__Activity__
Each line from the one containing "of High Temperatures" through the end of the data below is to be output verbatim, with no lines added or left out.

Difference listings:
========================

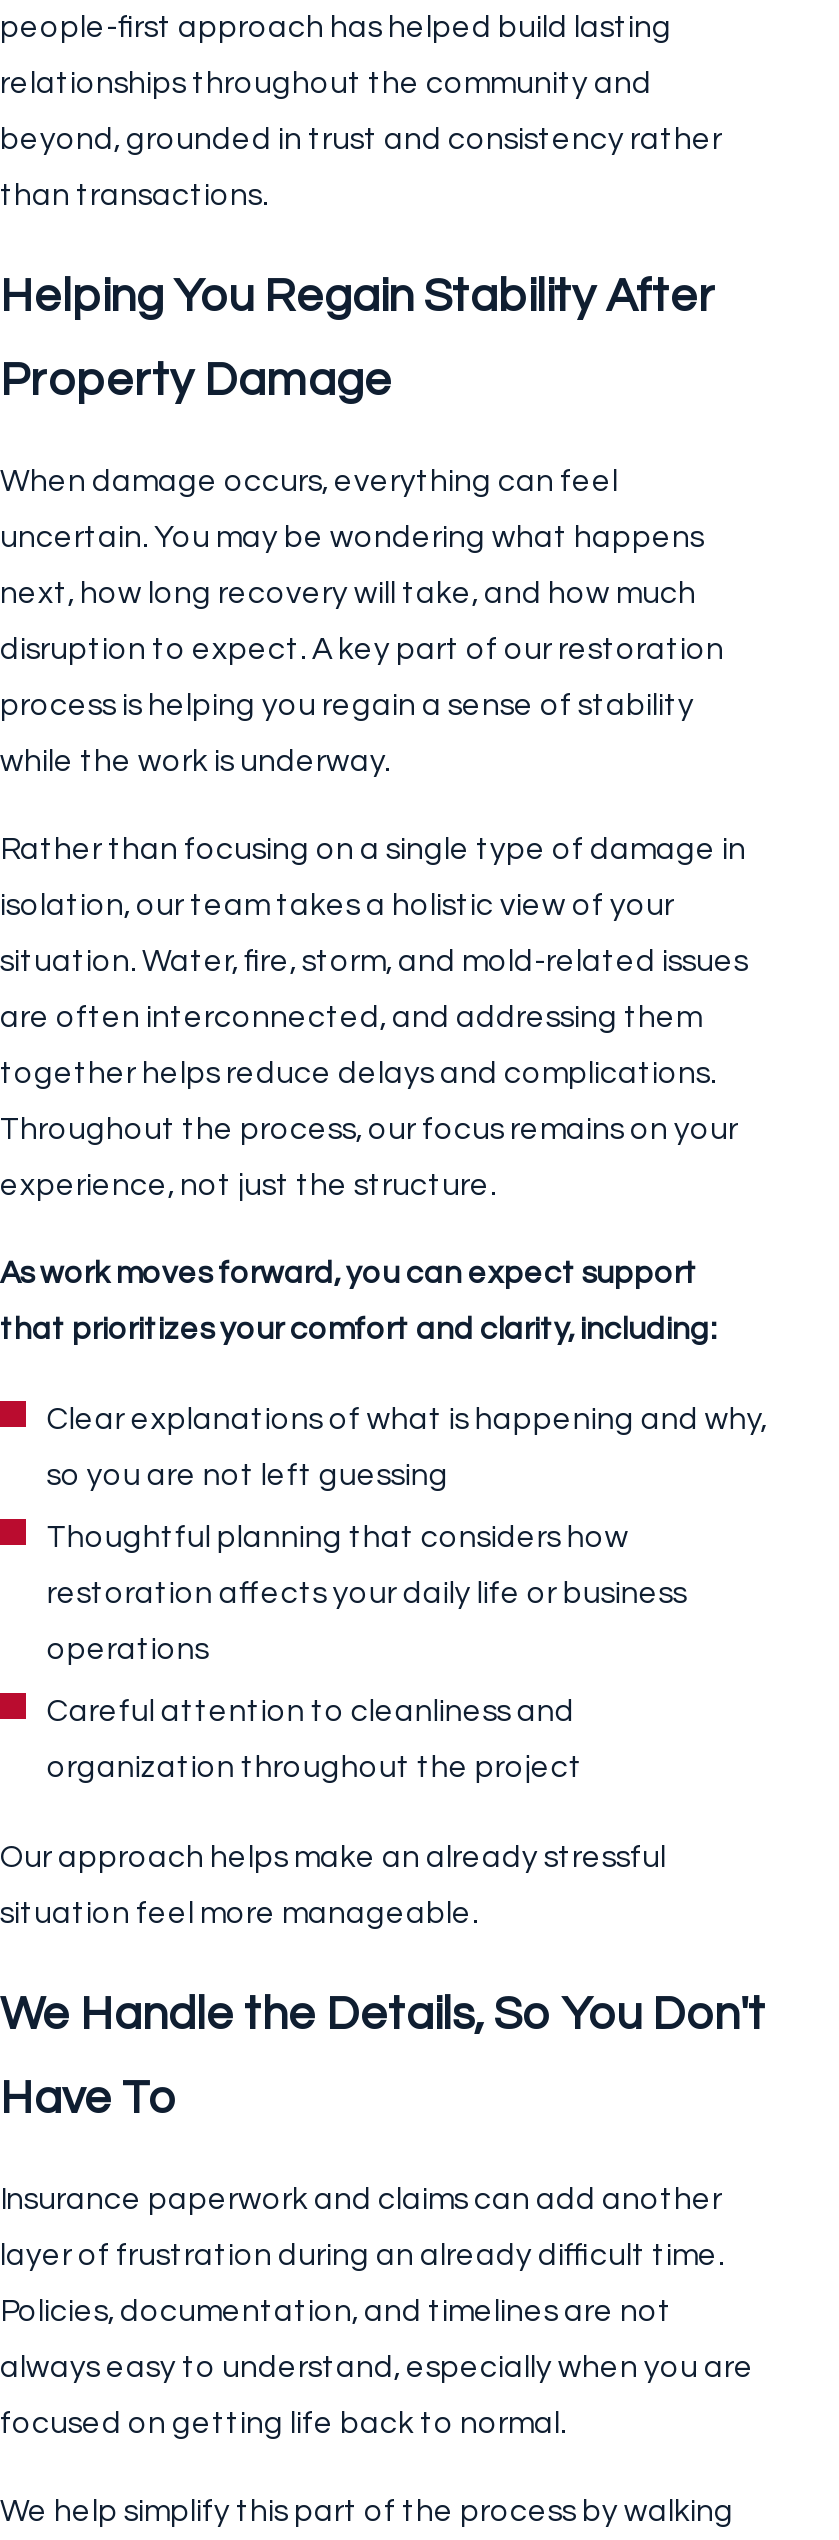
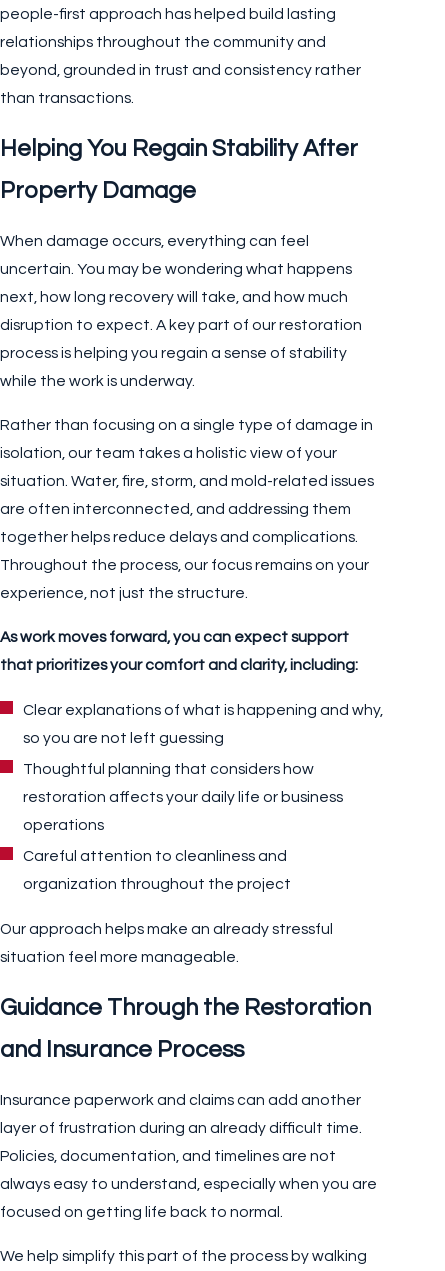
- We Handle the Details, So You Don't
+ Guidance Through the Restoration

- Have To
+ and Insurance Process
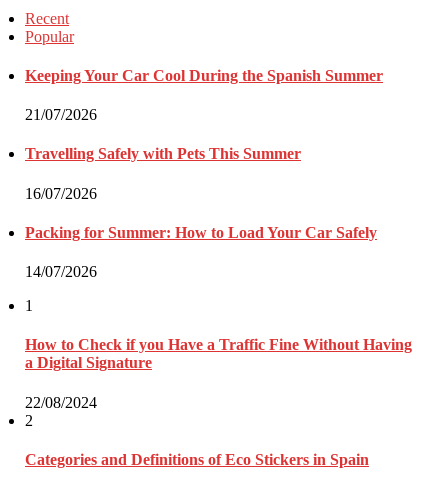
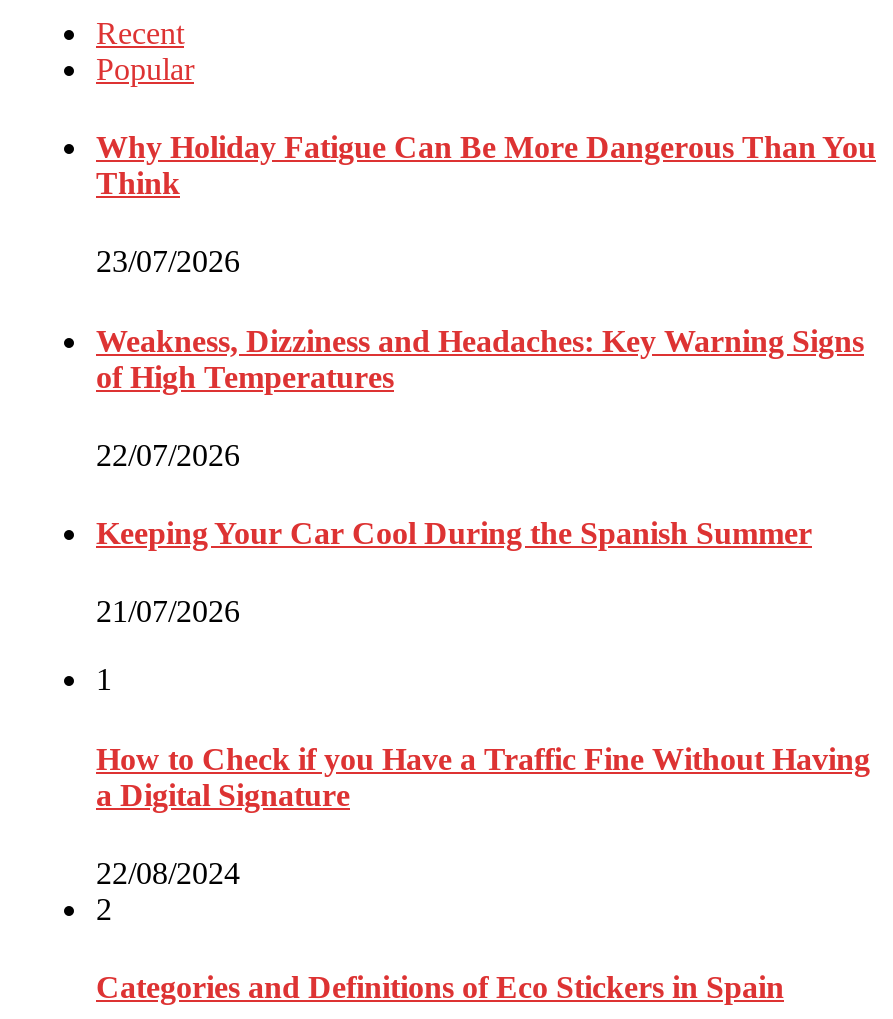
+ Why Holiday Fatigue Can Be More Dangerous Than You
+ Think
+ 23/07/2026
+ Weakness, Dizziness and Headaches: Key Warning Signs
+ of High Temperatures
+ 22/07/2026

moved down: Keeping Your Car Cool During the Spanish Summer | 21/07/2026

- Travelling Safely with Pets This Summer
- 16/07/2026
- Packing for Summer: How to Load Your Car Safely
- 14/07/2026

========================

__Output of the exercise__
+ of High Temperatures
+ 22/07/2026

moved down: Keeping Your Car Cool During the Spanish Summer | 21/07/2026

- Travelling Safely with Pets This Summer
- 16/07/2026
- Packing for Summer: How to Load Your Car Safely
- 14/07/2026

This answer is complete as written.